* **Instructions for the task**
What is needed is the full listing written out exactly, minus the pictures.

* **Exercise inputs**
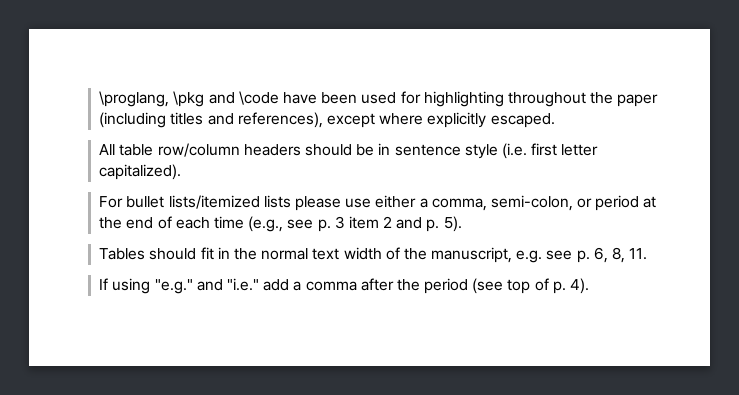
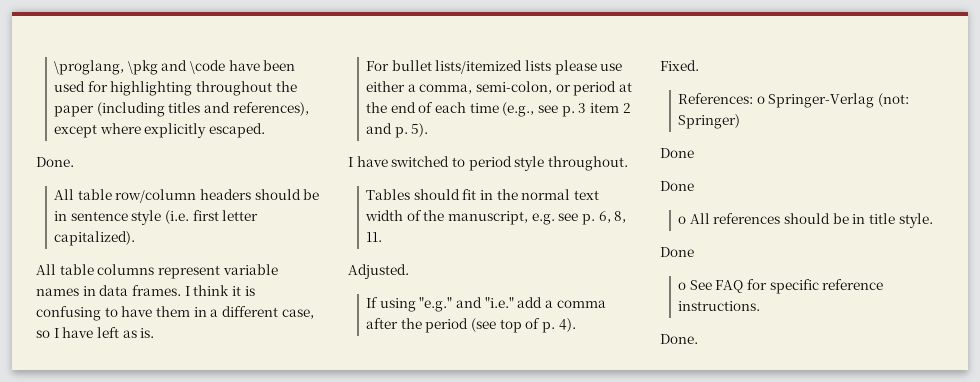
(555, 120) none -> [36,157,74,167] // Done.
(182, 172) none -> [36,264,278,279] [36,285,255,296] [36,306,314,321] [36,327,155,338] // All table columns represent variable names in data frames. I think it is confusing to have them in a different case, so I have left as is.
(462, 224) none -> [348,156,628,171] // I have switched to period style throughout.
(648, 254) none -> [348,264,409,279] // Adjusted.
(590, 286) none -> [660,60,699,71] [678,93,910,108] [678,114,741,129] [660,148,694,158] [660,181,694,191] [678,213,933,228] [660,247,694,257] [678,279,884,294] [678,301,761,311] [660,334,698,344] // Fixed. // References: o Springer-Verlag (not: Springer) // Done // Done // o All references should be in title style. // Done // o See FAQ for specific reference instructions. // Done.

* **Response**
(555, 120) none -> [36,157,74,167] // Done.
(182, 172) none -> [36,264,278,279] [36,285,255,296] [36,306,314,321] [36,327,155,338] // All table columns represent variable names in data frames. I think it is confusing to have them in a different case, so I have left as is.
(462, 224) none -> [348,156,628,171] // I have switched to period style throughout.
(648, 254) none -> [348,264,409,279] // Adjusted.
(590, 286) none -> [660,60,699,71] [678,93,910,108] [678,114,741,129] [660,148,694,158] [660,181,694,191] [678,213,933,228] [660,247,694,257] [678,279,884,294] [678,301,761,311] [660,334,698,344] // Fixed. // References: o Springer-Verlag (not: Springer) // Done // Done // o All references should be in title style. // Done // o See FAQ for specific reference instructions. // Done.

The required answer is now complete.